REQUIREMENT:
Which lines run from the one containing "Wooden Roadrunner Magnet: 174" through the end of the material? Reproduce them exactly.

Segment Start: DATA SECTION

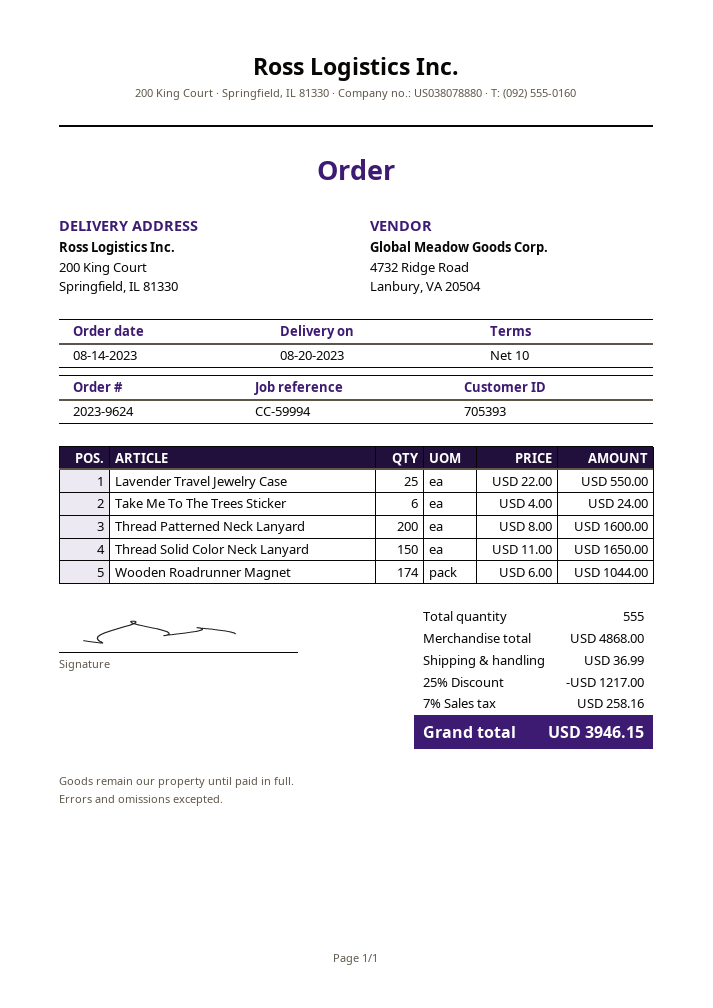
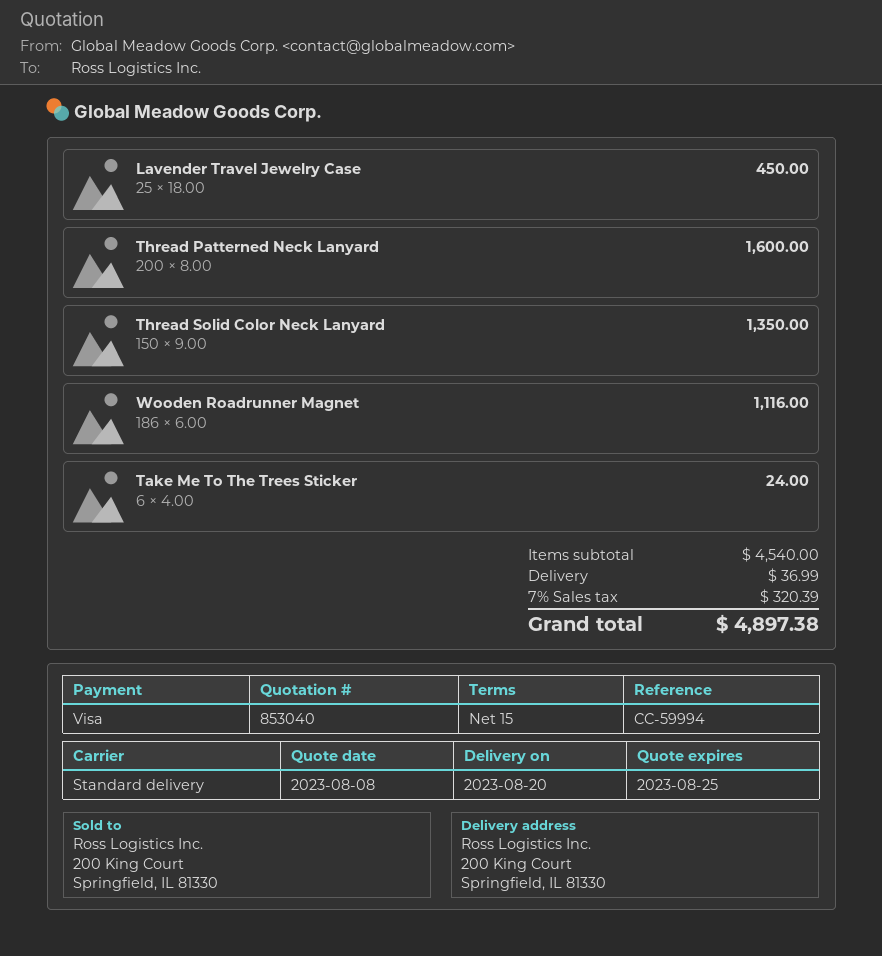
payment terms: 10 days -> 15 days
Lavender Travel Jewelry Case: 25 x 22.00 = 550.00 -> 25 x 18.00 = 450.00
Thread Solid Color Neck Lanyard: 150 x 11.00 = 1650.00 -> 150 x 9.00 = 1350.00
Wooden Roadrunner Magnet: 174 x 6.00 = 1044.00 -> 186 x 6.00 = 1116.00
subtotal: 4868.00 -> 4540.00
discount: 25% = 1217.00 -> none
tax: 7% = 258.16 -> 7% = 320.39
total: 3946.15 -> 4897.38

Segment End: DATA SECTION

ANSWER SPACE:
Wooden Roadrunner Magnet: 174 x 6.00 = 1044.00 -> 186 x 6.00 = 1116.00
subtotal: 4868.00 -> 4540.00
discount: 25% = 1217.00 -> none
tax: 7% = 258.16 -> 7% = 320.39
total: 3946.15 -> 4897.38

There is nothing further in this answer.